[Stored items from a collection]
▼▼▼

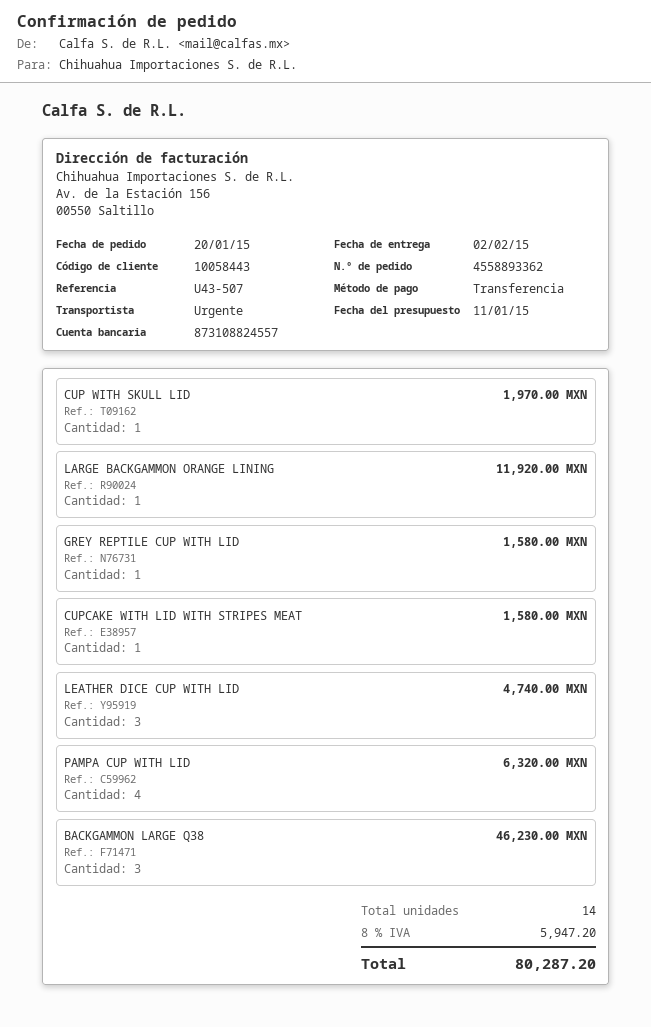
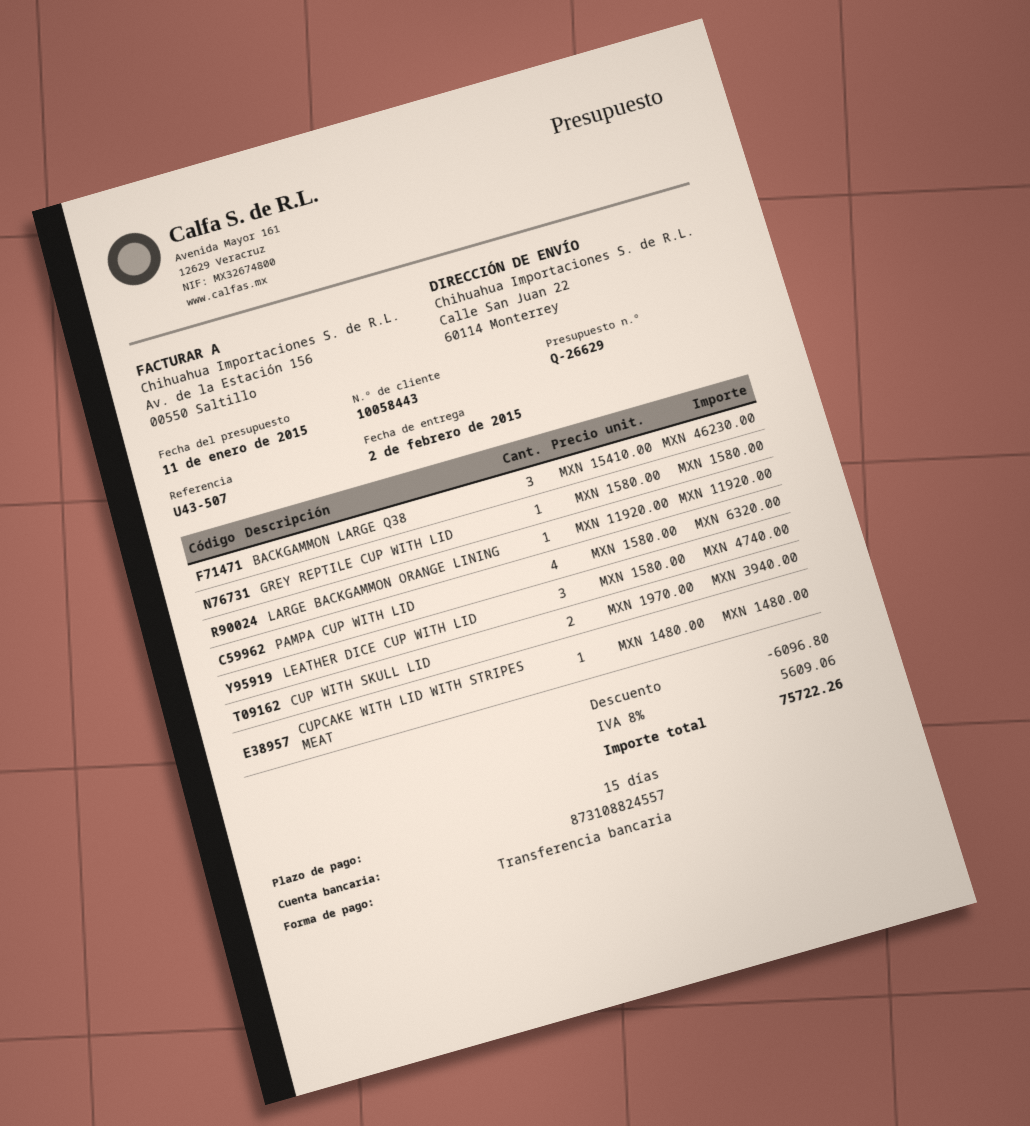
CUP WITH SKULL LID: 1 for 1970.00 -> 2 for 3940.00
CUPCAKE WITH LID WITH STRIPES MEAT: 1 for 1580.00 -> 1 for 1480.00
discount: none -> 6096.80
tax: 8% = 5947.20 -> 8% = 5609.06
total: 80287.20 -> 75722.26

▲▲▲
▼▼▼

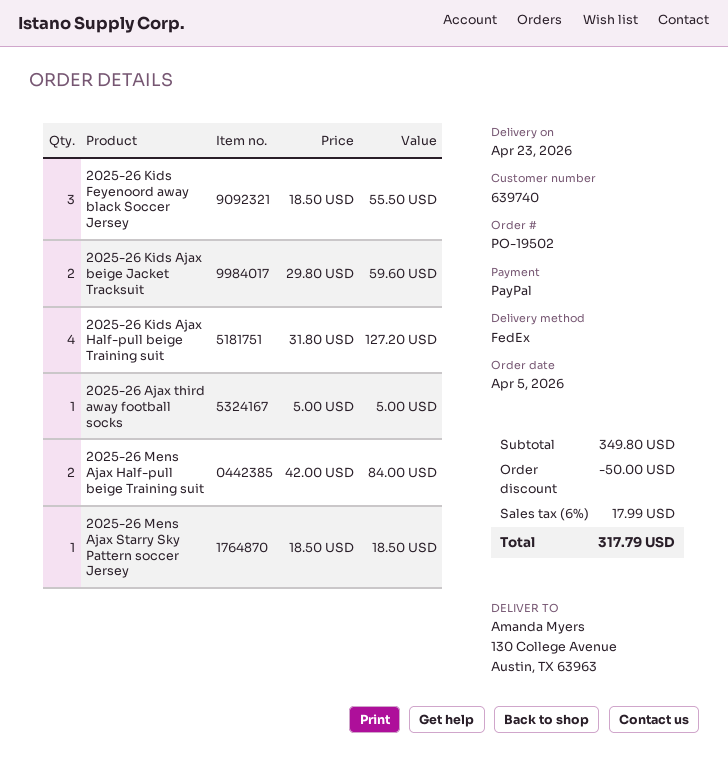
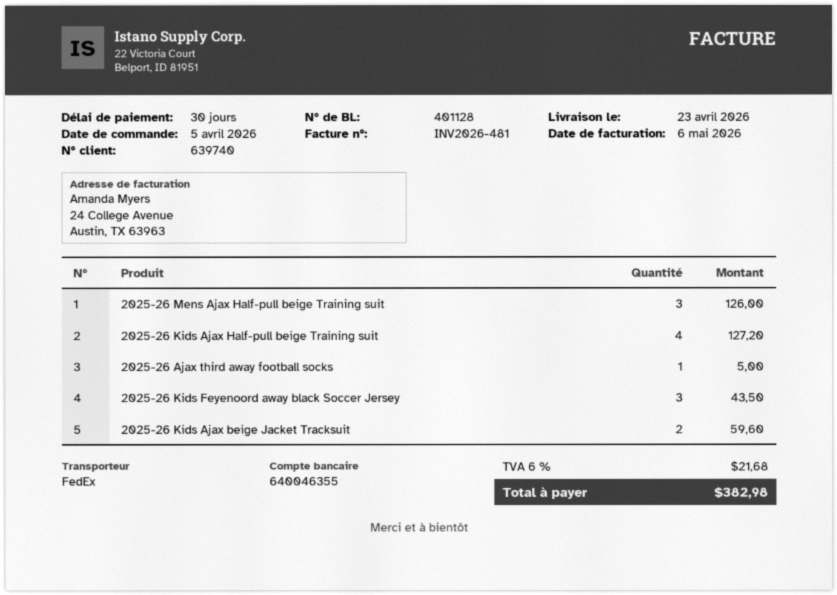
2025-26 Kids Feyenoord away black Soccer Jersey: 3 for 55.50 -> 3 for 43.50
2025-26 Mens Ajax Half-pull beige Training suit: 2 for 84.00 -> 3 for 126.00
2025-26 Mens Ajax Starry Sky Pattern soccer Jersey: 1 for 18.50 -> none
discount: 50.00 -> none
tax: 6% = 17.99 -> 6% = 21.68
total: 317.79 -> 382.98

▲▲▲

Instructions for the task: Select every line in the records above that contains the word "WITH".

Answer:
CUP WITH SKULL LID: 1 for 1970.00 -> 2 for 3940.00
CUPCAKE WITH LID WITH STRIPES MEAT: 1 for 1580.00 -> 1 for 1480.00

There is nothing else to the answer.